Port Forward suggestions

[jcoehoorn]

There have been a couple times now where my assistant has accidentally created an empty port forward rule at the top of the forwards list. Of course, this breaks our web site and every other external-facing service we have until we find and remove the bad rule. It's not that hard to do, but if we knew at the outset that this was the problem he wouldn't have left the rule hanging there in the first place.

I'm not excusing the mistake, but it did occur to me that one of a few steps could be taken to alleviate this:

1. Could we have the engine detect and ignore empty rules?

or

2. Could new rules be created at the bottom/end of the list by default instead of at the top, so that existing rules would still be processed?

I think #2 sounds like a the idea solution to me: if you want/need a new rule at the top, you can still move it, and it's a small thing, but for performance I'd like to have it process the high-volume rules first, and I think over time you're likely to get your "big" stuff in early and the additions that come in now and then are likely to be smaller exceptions.

[sky-knight]

My web site was taken offline last week due to the same issue.
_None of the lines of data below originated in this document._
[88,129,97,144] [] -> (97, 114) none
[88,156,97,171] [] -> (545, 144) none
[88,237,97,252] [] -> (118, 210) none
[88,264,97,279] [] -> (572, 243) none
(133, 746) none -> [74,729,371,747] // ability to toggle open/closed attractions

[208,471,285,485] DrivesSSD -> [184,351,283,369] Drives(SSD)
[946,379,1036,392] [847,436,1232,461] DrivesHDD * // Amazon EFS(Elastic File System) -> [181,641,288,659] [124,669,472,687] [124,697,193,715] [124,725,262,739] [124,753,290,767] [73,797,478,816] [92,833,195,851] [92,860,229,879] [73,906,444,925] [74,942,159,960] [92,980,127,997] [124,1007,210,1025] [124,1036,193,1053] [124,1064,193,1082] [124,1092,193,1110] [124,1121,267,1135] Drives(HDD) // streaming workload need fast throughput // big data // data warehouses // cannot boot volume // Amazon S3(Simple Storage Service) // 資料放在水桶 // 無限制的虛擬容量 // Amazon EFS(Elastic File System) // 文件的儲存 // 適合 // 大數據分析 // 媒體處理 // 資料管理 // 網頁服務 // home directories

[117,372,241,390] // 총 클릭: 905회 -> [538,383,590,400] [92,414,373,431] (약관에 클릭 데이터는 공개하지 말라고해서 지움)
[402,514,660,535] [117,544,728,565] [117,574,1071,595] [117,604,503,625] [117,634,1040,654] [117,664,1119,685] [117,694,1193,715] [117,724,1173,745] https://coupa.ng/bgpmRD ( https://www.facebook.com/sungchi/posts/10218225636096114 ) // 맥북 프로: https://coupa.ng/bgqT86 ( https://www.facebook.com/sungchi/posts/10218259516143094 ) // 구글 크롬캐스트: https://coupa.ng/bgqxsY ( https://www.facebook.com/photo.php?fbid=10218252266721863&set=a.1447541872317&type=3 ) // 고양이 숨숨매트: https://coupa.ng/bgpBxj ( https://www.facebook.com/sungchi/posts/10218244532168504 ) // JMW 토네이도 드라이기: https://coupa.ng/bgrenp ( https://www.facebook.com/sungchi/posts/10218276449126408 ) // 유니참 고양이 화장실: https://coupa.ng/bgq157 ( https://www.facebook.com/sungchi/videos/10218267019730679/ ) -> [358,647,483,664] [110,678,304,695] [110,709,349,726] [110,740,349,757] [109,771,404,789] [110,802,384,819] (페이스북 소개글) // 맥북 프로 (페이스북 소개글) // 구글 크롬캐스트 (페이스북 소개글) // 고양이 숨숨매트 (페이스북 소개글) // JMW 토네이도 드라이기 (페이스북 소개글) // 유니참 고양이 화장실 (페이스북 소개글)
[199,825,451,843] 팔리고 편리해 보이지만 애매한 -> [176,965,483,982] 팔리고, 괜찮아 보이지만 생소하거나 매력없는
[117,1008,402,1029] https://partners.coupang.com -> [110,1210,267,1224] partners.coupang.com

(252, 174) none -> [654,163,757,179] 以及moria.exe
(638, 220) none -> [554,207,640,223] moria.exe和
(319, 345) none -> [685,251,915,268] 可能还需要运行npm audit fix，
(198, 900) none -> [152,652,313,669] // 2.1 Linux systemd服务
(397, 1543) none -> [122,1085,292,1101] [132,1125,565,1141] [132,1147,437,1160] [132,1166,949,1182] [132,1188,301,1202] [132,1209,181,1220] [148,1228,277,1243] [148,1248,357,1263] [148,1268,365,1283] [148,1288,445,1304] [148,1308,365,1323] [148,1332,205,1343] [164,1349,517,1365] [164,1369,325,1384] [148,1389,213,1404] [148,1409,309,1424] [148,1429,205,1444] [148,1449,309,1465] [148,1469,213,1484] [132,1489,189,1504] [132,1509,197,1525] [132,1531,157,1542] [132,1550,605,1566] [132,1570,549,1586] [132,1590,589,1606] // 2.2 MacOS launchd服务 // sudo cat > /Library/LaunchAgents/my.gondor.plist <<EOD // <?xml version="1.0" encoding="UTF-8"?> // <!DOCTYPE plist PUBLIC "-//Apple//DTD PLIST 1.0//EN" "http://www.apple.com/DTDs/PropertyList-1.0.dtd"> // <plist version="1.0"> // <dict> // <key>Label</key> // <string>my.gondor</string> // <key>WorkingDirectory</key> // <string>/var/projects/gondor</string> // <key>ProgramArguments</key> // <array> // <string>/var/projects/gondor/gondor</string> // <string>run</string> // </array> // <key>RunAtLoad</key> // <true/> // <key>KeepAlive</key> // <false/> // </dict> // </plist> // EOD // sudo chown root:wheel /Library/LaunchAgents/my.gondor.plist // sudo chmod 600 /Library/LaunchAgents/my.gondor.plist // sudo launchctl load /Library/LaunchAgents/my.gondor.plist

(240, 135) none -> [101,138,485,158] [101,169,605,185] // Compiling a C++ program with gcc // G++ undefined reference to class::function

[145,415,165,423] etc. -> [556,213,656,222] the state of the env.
I would like an empty port forward rule to be so, EMPTY. Especially if the unit is in advanced mode. Somehow a rule that I canceled the creation of went "default" and moved TCP 80 to 1.2.3.4. Took me ages to sort out, and ended up on the phone with Richie because to be honest I had not even thought to look. I "canceled" the rule after all, it was never saved.

At very least can we have the "default rule" not involve TCP 80? Can we use some other less important port for an example?